- Opening Delimiter -
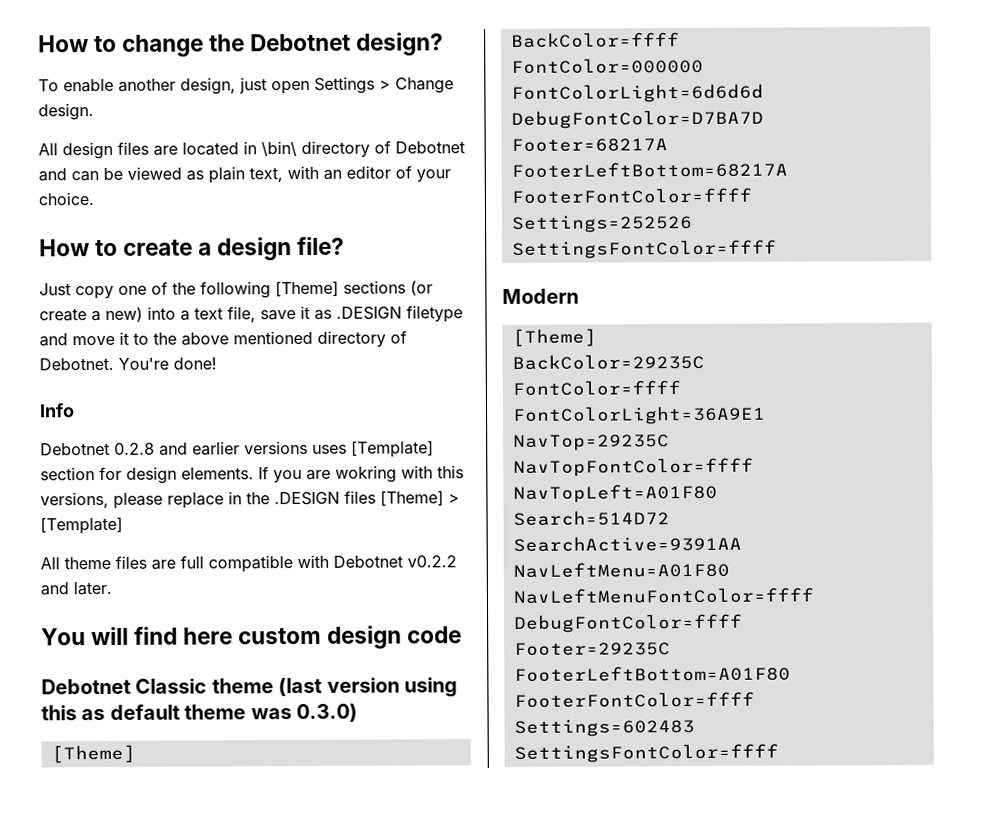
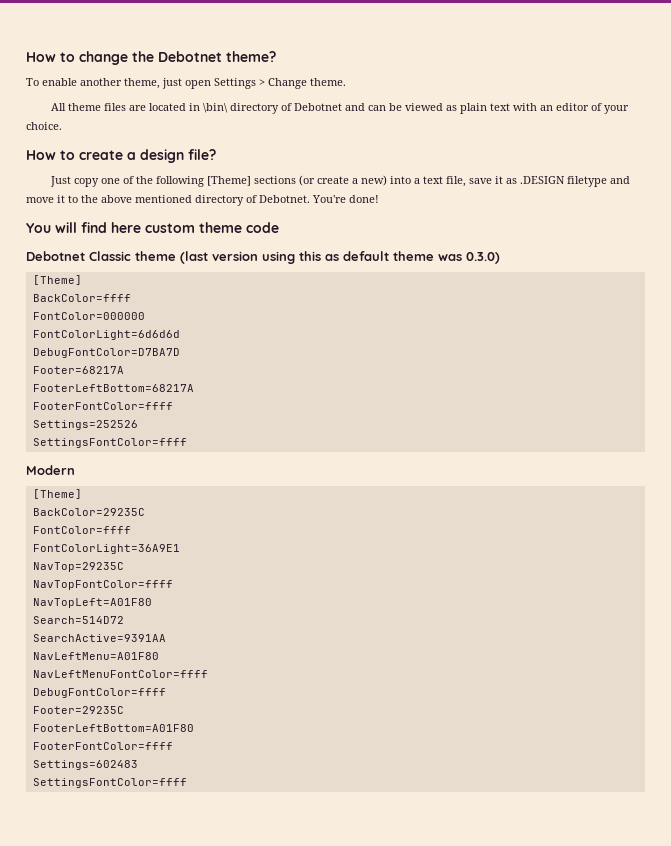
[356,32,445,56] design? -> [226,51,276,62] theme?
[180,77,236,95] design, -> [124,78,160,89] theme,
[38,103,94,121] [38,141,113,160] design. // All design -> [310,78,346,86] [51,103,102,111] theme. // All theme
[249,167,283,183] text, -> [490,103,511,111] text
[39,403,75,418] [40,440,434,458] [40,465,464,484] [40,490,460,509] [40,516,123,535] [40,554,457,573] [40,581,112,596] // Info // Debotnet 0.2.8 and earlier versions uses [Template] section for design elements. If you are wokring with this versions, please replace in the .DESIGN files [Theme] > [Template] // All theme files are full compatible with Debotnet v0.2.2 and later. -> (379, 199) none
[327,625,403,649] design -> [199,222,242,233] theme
- Closing Delimiter -
* Task: Repeat the material above in full and unchanged, minus its images.

* Solution to this problem:
[356,32,445,56] design? -> [226,51,276,62] theme?
[180,77,236,95] design, -> [124,78,160,89] theme,
[38,103,94,121] [38,141,113,160] design. // All design -> [310,78,346,86] [51,103,102,111] theme. // All theme
[249,167,283,183] text, -> [490,103,511,111] text
[39,403,75,418] [40,440,434,458] [40,465,464,484] [40,490,460,509] [40,516,123,535] [40,554,457,573] [40,581,112,596] // Info // Debotnet 0.2.8 and earlier versions uses [Template] section for design elements. If you are wokring with this versions, please replace in the .DESIGN files [Theme] > [Template] // All theme files are full compatible with Debotnet v0.2.2 and later. -> (379, 199) none
[327,625,403,649] design -> [199,222,242,233] theme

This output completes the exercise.